Before-and-after change records
--------------------------------

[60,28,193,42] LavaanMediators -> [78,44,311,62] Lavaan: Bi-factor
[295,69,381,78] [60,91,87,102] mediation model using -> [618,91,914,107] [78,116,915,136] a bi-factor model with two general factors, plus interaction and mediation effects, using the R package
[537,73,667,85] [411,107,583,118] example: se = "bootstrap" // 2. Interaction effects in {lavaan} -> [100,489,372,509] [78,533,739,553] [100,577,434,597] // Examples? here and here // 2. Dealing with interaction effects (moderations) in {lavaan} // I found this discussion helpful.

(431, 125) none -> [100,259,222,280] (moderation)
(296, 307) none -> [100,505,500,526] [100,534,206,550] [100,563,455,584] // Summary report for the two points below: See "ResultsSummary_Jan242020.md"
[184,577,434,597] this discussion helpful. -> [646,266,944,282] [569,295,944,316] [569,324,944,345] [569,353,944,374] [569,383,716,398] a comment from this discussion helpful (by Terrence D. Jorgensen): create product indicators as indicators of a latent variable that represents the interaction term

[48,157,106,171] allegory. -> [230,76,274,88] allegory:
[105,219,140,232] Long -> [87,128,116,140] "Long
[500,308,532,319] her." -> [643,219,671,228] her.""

--------------------------------

§ TASK GOAL
Nothing in the data should be altered; please repeat it exactly.

§ TASK OUTPUT
[60,28,193,42] LavaanMediators -> [78,44,311,62] Lavaan: Bi-factor
[295,69,381,78] [60,91,87,102] mediation model using -> [618,91,914,107] [78,116,915,136] a bi-factor model with two general factors, plus interaction and mediation effects, using the R package
[537,73,667,85] [411,107,583,118] example: se = "bootstrap" // 2. Interaction effects in {lavaan} -> [100,489,372,509] [78,533,739,553] [100,577,434,597] // Examples? here and here // 2. Dealing with interaction effects (moderations) in {lavaan} // I found this discussion helpful.

(431, 125) none -> [100,259,222,280] (moderation)
(296, 307) none -> [100,505,500,526] [100,534,206,550] [100,563,455,584] // Summary report for the two points below: See "ResultsSummary_Jan242020.md"
[184,577,434,597] this discussion helpful. -> [646,266,944,282] [569,295,944,316] [569,324,944,345] [569,353,944,374] [569,383,716,398] a comment from this discussion helpful (by Terrence D. Jorgensen): create product indicators as indicators of a latent variable that represents the interaction term

[48,157,106,171] allegory. -> [230,76,274,88] allegory:
[105,219,140,232] Long -> [87,128,116,140] "Long
[500,308,532,319] her." -> [643,219,671,228] her.""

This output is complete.